==== AVAILABLE RECORDS ====

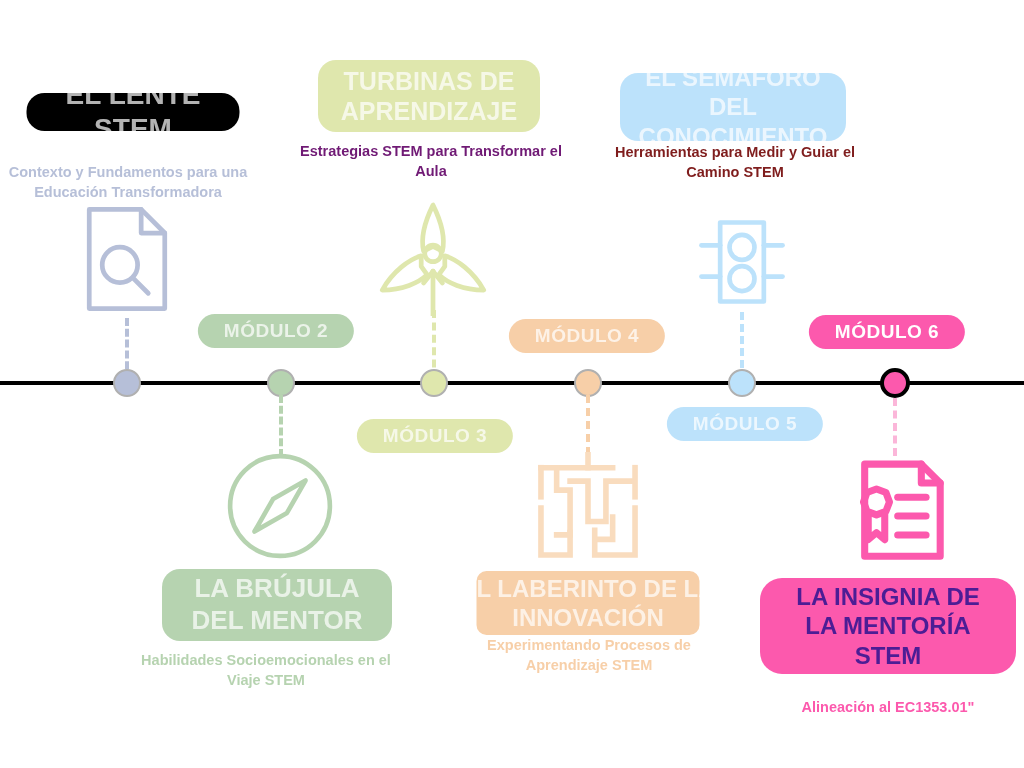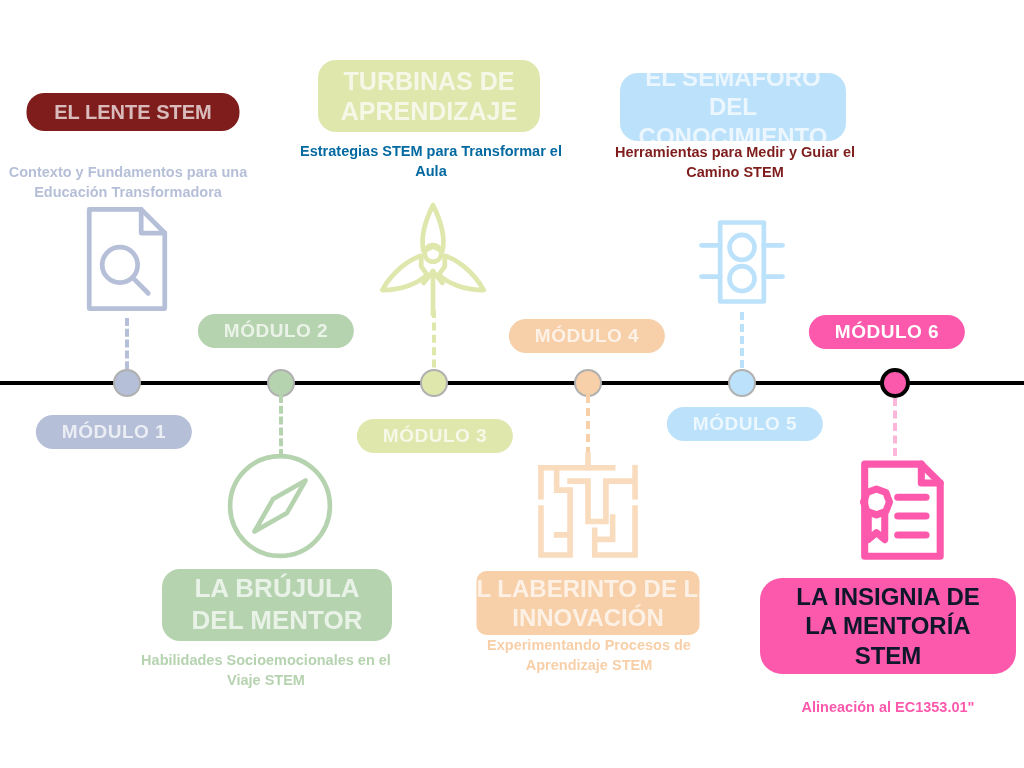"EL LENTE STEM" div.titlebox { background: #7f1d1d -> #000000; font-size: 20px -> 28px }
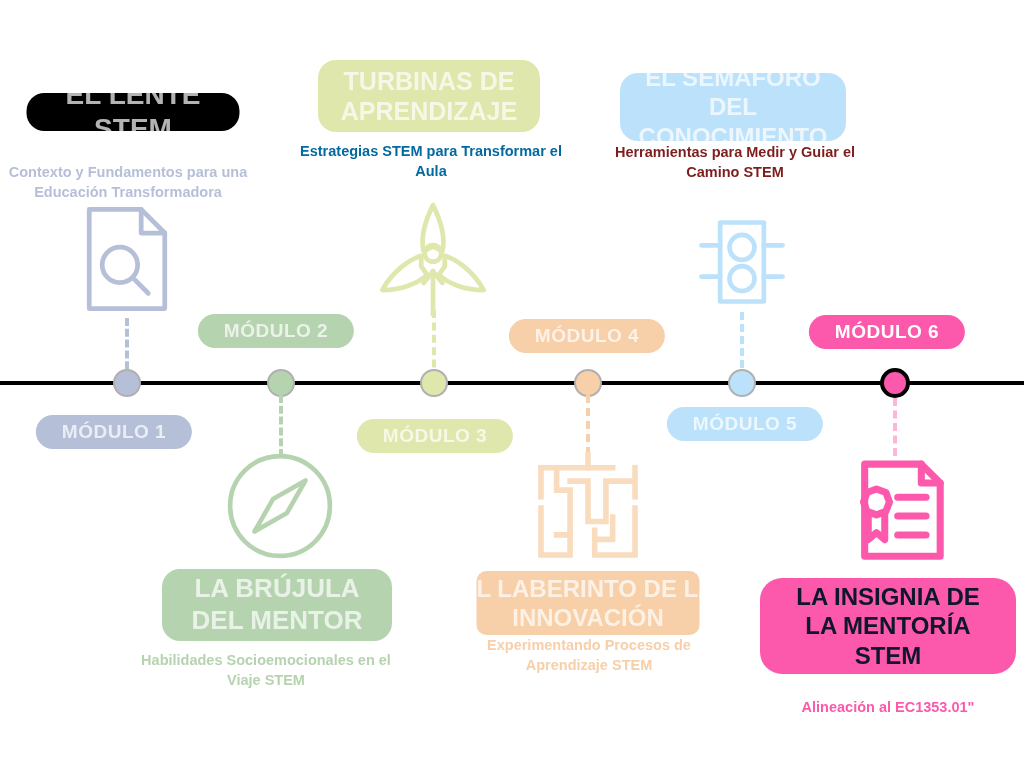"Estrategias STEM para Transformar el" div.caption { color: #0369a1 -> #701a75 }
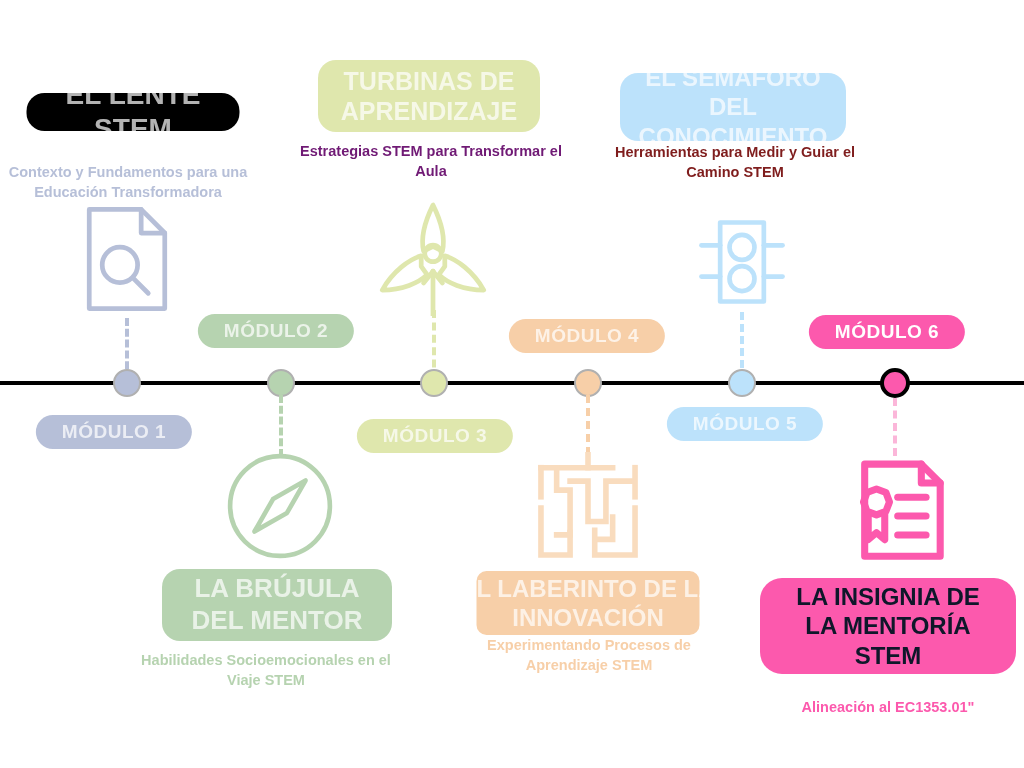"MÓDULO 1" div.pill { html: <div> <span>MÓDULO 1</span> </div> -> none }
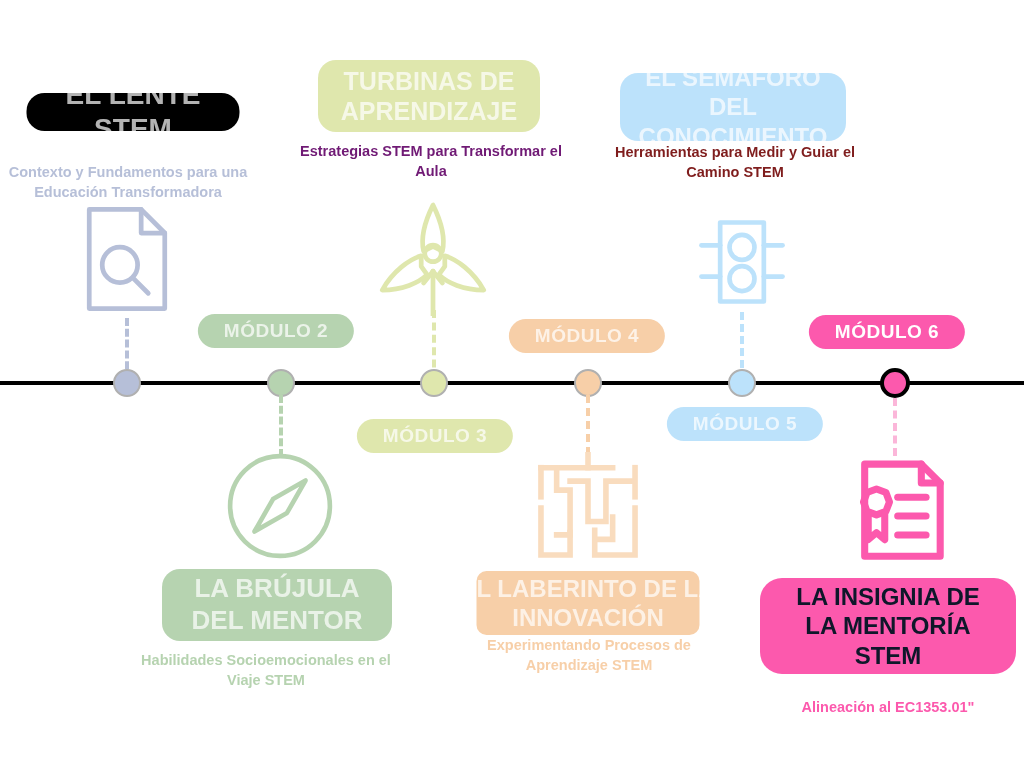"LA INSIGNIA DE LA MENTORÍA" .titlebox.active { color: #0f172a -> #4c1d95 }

====
==== AVAILABLE RECORDS ====

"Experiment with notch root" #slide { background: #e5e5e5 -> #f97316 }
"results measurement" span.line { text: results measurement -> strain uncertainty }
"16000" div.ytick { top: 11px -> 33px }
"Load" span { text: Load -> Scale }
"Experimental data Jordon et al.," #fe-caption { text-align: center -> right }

====

• _TASK PROMPT_
Pictures excluded, transcribe the listing above exactly from the line with "STEM para Transformar" through the line with "INSIGNIA DE LA", and no further.

• _RESPONSE_
"Estrategias STEM para Transformar el" div.caption { color: #0369a1 -> #701a75 }
"MÓDULO 1" div.pill { html: <div> <span>MÓDULO 1</span> </div> -> none }
"LA INSIGNIA DE LA MENTORÍA" .titlebox.active { color: #0f172a -> #4c1d95 }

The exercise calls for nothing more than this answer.